Exercise brief:
How many lines below include the string "none"? State the number alone.

Input data:
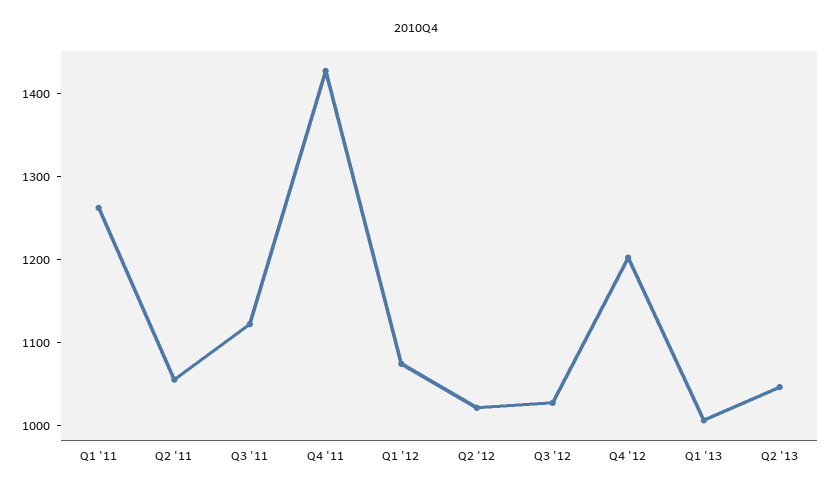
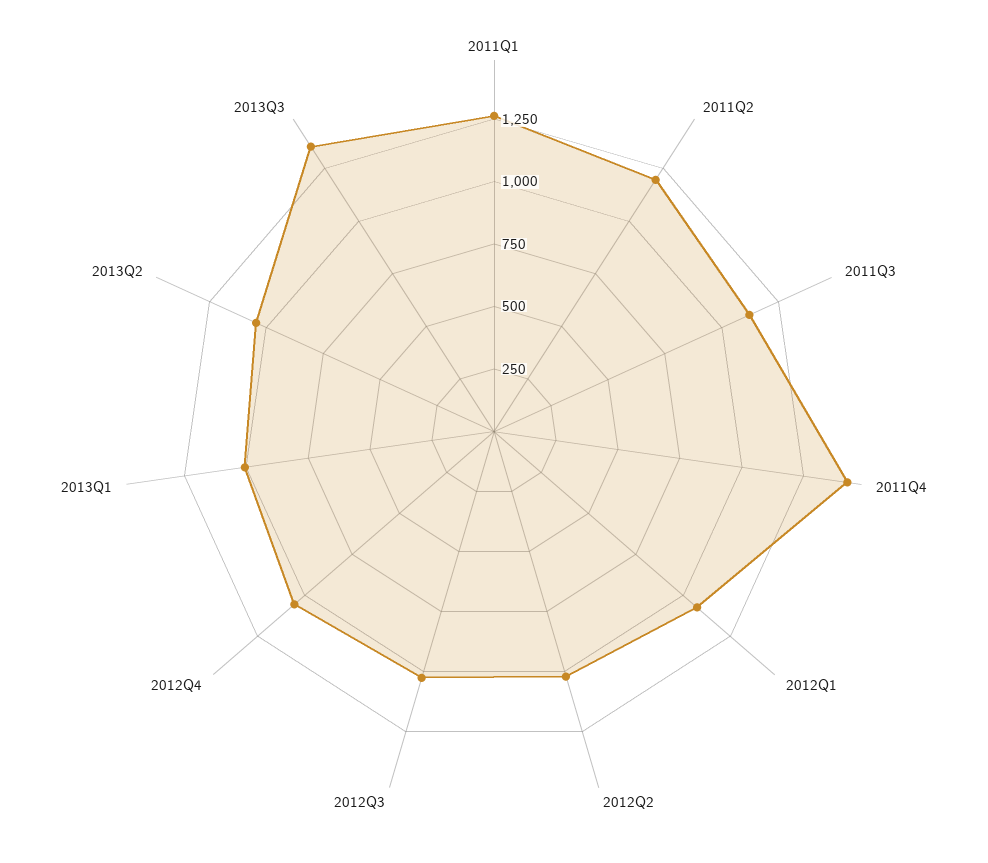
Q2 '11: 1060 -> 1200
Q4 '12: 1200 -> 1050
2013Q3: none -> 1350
...
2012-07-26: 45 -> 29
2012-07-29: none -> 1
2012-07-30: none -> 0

Problem solution:
3